My dad who has seen the pictures (but not the fish) thinks he might be a texas cichlid (he kept cichlids for years, but hasn't had fish for awhile). He also said that it probably wasn't an african cichlid of some sort because the lady I got him from knew nothing about fish, so he doubts that an african cichlid would still be alive at this point (if that makes any sense). But I don't think he looks like the pictures of texas cichlids I found on google.

Would more pictures help?


----------



## bmlbytes (Aug 1, 2009)

He said that because a single African cichlid by itself in that small of a tank would likely bang its head on the wall, or do something to try to escape. African cichlids really need to be in groups (even with other species) to be happy, and it would need a much larger tank. I have seen African cichlids do this in other peoples tanks when they purchased the fish without knowing how to take care of it. A local pet shop that just closed would only sell you mbuna cichlids in groups of 3, and only to someone who says they have a large enough tank.


----------



## Rowzy (Jan 13, 2012)

Thank you for the extra information.

On a side note I contacted the local Bellingham aquarium society and the greater seattle aquarium society plus listed the fish on craigslist but so far no serious inquiries (one person with too small of a tank, one person without a tank at all).


----------



## emc7 (Jul 23, 2005)

Groups of 3 is totally stupid. You want either 1 or 6.


----------



## blindkiller85 (Jan 8, 2011)

emc7 said:


> Groups of 3 is totally stupid.
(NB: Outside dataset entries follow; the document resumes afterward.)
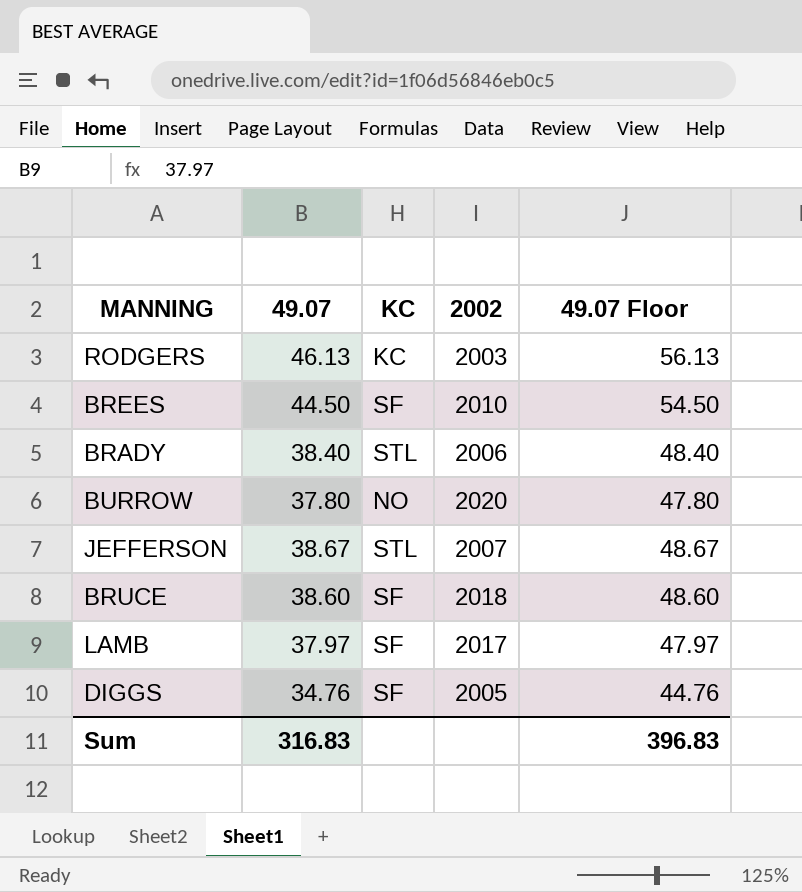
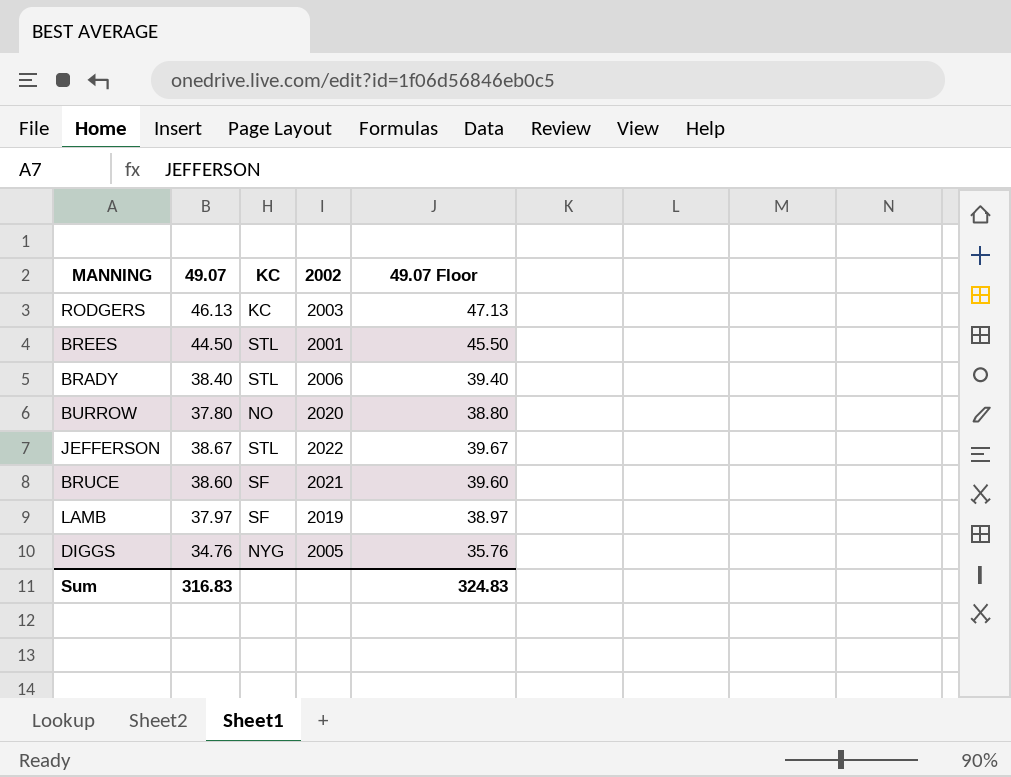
column 49.07 Floor | formula: [49.07] + 10 -> [49.07] + 1
BREES | KC: SF -> STL
BREES | 2002: 2010 -> 2001
JEFFERSON | 2002: 2007 -> 2022
BRUCE | 2002: 2018 -> 2021
LAMB | 2002: 2017 -> 2019
DIGGS | KC: SF -> NYG
Sum | 49.07 Floor: 396.83 -> 324.83

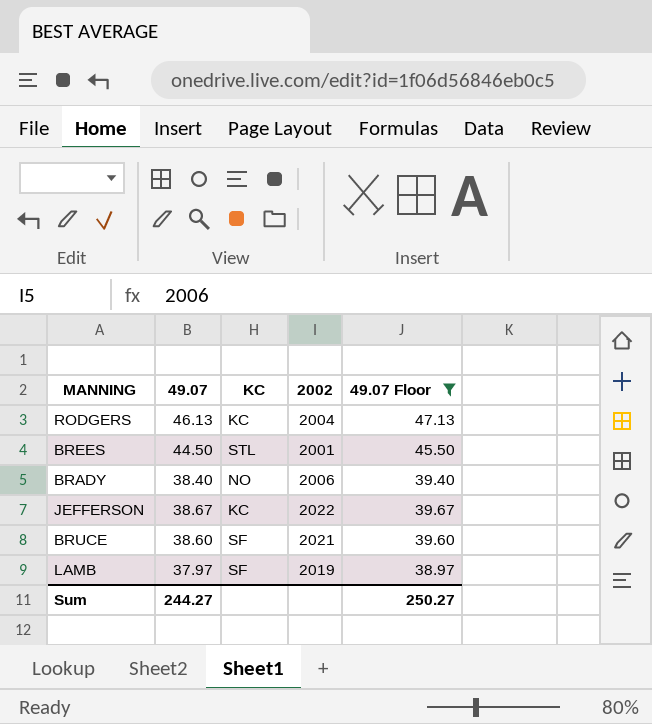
filter: none -> 49.07 Floor >= 38.97
RODGERS | 2002: 2003 -> 2004
BRADY | KC: STL -> NO
JEFFERSON | KC: STL -> KC
Sum | 49.07: 316.83 -> 244.27
Sum | 49.07 Floor: 324.83 -> 250.27

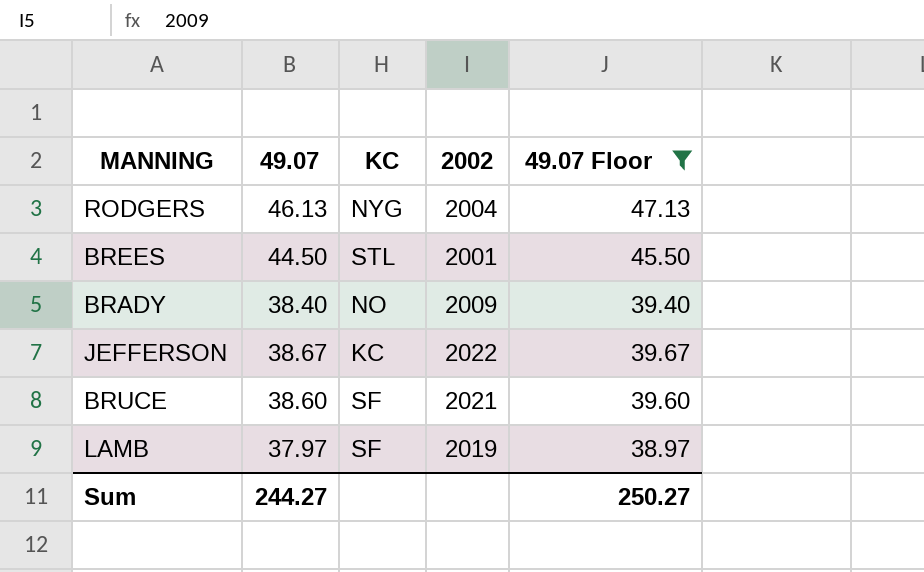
RODGERS | KC: KC -> NYG
BRADY | 2002: 2006 -> 2009

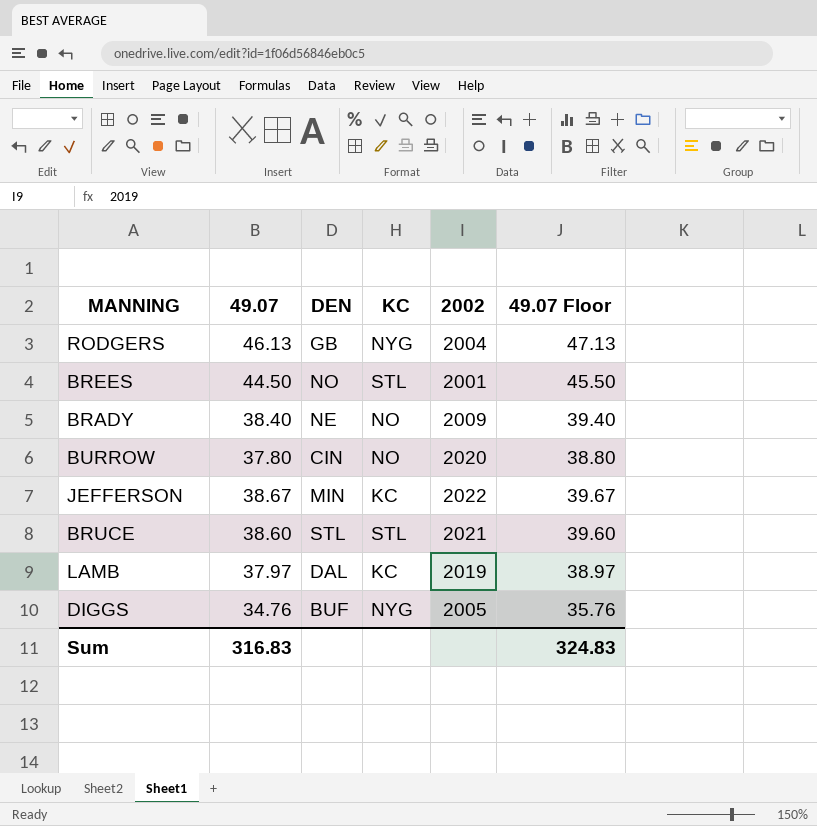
filter: 49.07 Floor >= 38.97 -> none
column DEN | position: none -> 3
BRUCE | KC: SF -> STL
LAMB | KC: SF -> KC
Sum | 49.07: 244.27 -> 316.83
Sum | 49.07 Floor: 250.27 -> 324.83

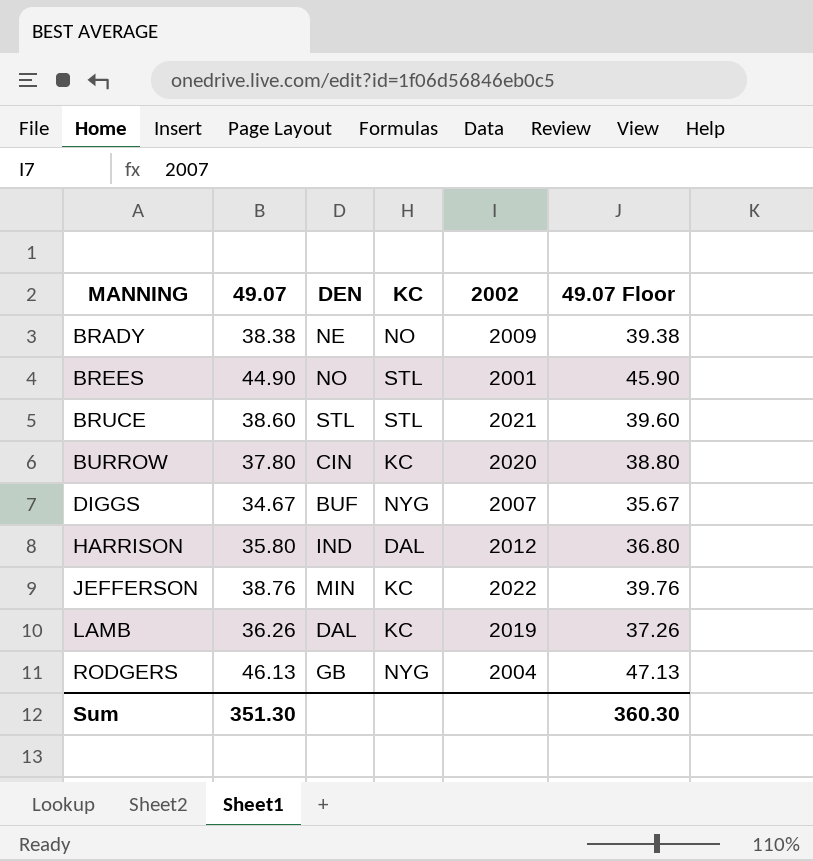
row order: none -> MANNING ascending
BRADY | 49.07: 38.40 -> 38.38
BRADY | 49.07 Floor: 39.40 -> 39.38
BREES | 49.07: 44.50 -> 44.90
BREES | 49.07 Floor: 45.50 -> 45.90
BURROW | KC: NO -> KC
DIGGS | 49.07: 34.76 -> 34.67
DIGGS | 2002: 2005 -> 2007
DIGGS | 49.07 Floor: 35.76 -> 35.67
row HARRISON: none -> 35.80 | IND | DAL | 2012 | 36.80
JEFFERSON | 49.07: 38.67 -> 38.76
JEFFERSON | 49.07 Floor: 39.67 -> 39.76
LAMB | 49.07: 37.97 -> 36.26
LAMB | 49.07 Floor: 38.97 -> 37.26
Sum | 49.07: 316.83 -> 351.30
Sum | 49.07 Floor: 324.83 -> 360.30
You want either 1 or 6.


you tell 'em emc7


----------



## emc7 (Jul 23, 2005)

Africans do just fine in groups of 1. The last head-banger I heard of that had to go because the owner couldn't sleep was South American.


----------



## emc7 (Jul 23, 2005)

Look at the Oreochromis mossambicus in this thread http://www.hawaiibassfishing.com/forum/viewtopic.php?p=7054&sid=6206e17b209c3023b02ff8af973c3d09

Its a tilapia-live mouthbrooder


----------



## lohachata (Jan 27, 2006)

like i said...one of the tilapia related species.....africans do quite well by themselves...that is how they are kept for showing...one of the top cichlid show winners around keeps all of his show fish alone in a bare tank..just a heater and a sponge filter...a single male peacock in a 29 gallon tank...


----------